Lívia Gonçalves, 37 anos, já havia enfrentado endometriose e uma cirurgia antes de conseguir engravidar. Durante a gravidez, recebeu o diagnóstico de colo do útero curto, o que a colocou em risco de parto prematuro. Ela passou por uma cerclagem, ficou em repouso da 24ª à 36ª semana e usou medicamentos para reduzir o risco. "Rezávamos todas as noites e agradecíamos por mais um dia com ela na barriga", lembra.
Quais Foram os Primeiros Sinais da Depressão Pós-Parto?
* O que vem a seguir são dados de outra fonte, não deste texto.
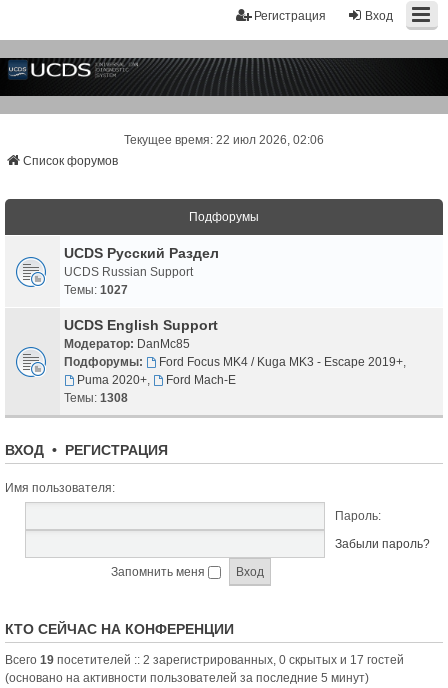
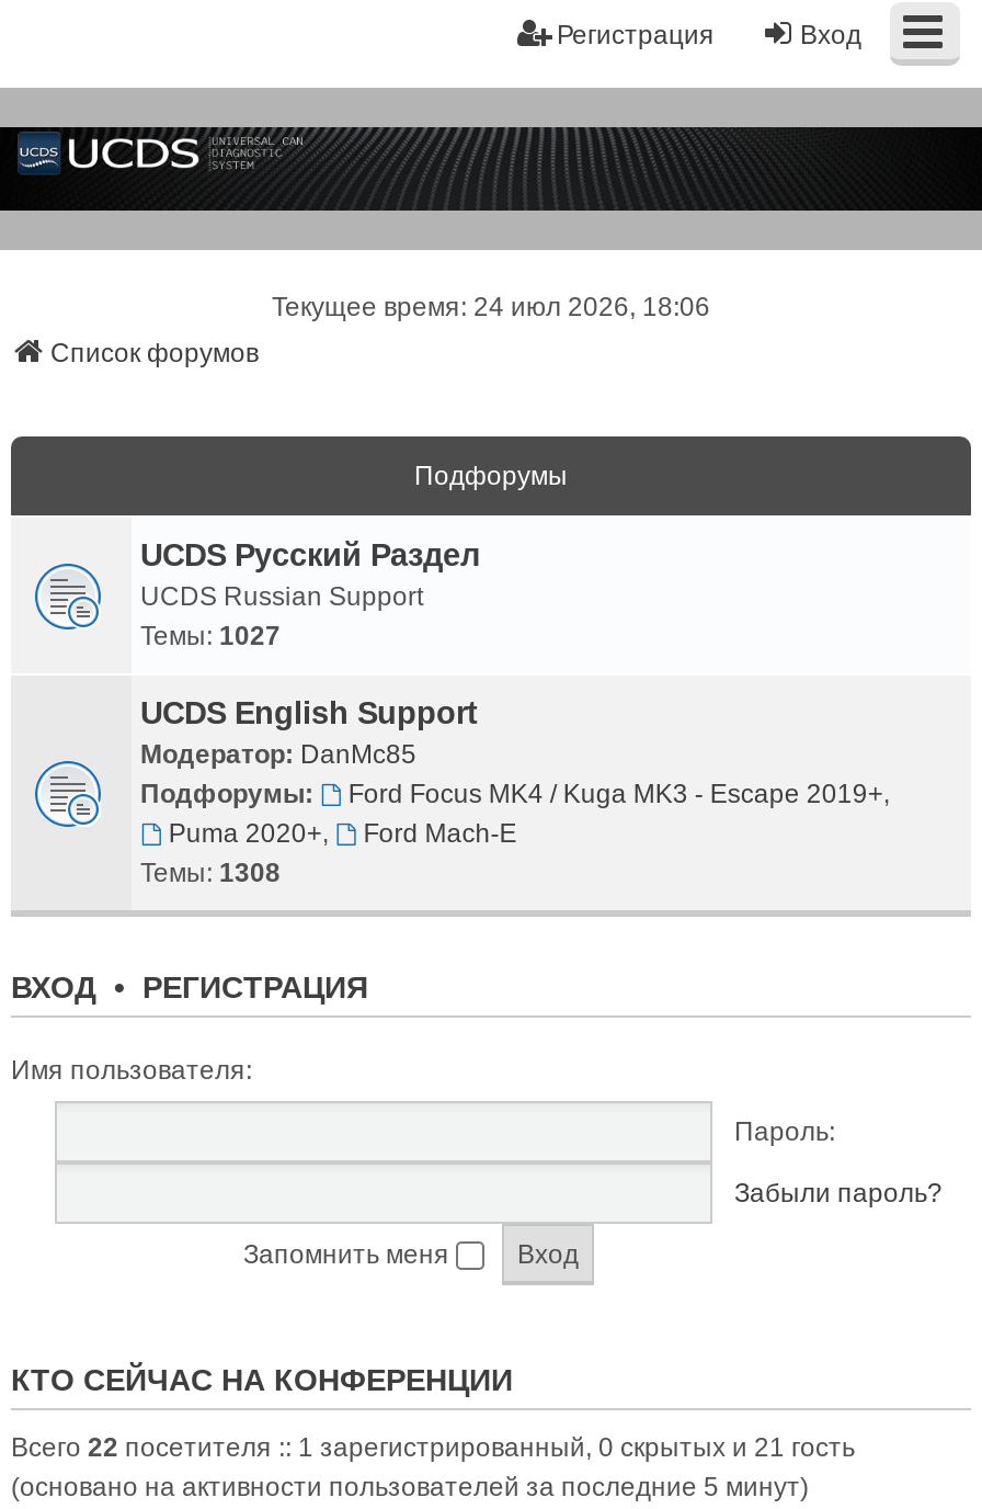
[124,133,324,147] Текущее время: 22 июл 2026, 02:06 -> [272,292,710,323] Текущее время: 24 июл 2026, 18:06
[5,653,404,667] Всего 19 посетителей :: 2 зарегистрированных, 0 скрытых и 17 гостей -> [11,1432,855,1463] Всего 22 посетителя :: 1 зарегистрированный, 0 скрытых и 21 гость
Depois que Liz nasceu, a rotina foi intensa. A bebê tinha cólicas fortes, foi diagnosticada com alergia à proteína do leite e chegava a acordar mais de dez vezes por noite. Para continuar amamentando, Lívia fez uma dieta restritiva e levou mais de um ano para recuperar suas vitaminas. Liz só passou a dormir a noite inteira aos 3 anos.
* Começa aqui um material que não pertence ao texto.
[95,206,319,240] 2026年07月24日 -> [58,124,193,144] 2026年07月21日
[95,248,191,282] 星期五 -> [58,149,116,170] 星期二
Na semana em que Liz completou um ano, Lívia perdeu o emprego. Foi nesse momento que recebeu o diagnóstico de depressão pós-parto. "Eu só queria ficar deitada e chorando. Não queria estar perto da minha própria filha. Foi aí que entendi que precisava de ajuda", conta a advogada que mora em Santos (SP).
Por Que o Apoio Psicológico no Puerpério É Essencial?
Lívia destaca que a experiência mostrou a importância do acompanhamento psicológico tanto na gestação quanto no pós-parto. "Hoje tenho clareza de que esse suporte era essencial, mas eu não tive", reflete. Sua história reforça que a depressão pós-parto é uma condição médica séria e que buscar ajuda é fundamental.
- Lívia, 37 anos, foi diagnosticada com depressão pós-parto quando Liz completou um ano.
- Durante a gravidez, enfrentou colo do útero curto e risco de parto prematuro.
- Passou por cerclagem e repouso da 24ª à 36ª semana.
- Liz teve cólicas intensas e alergia à proteína do leite.
- A menina só dormiu a noite inteira aos 3 anos.
- Lívia perdeu o emprego na mesma semana do aniversário de um ano de Liz.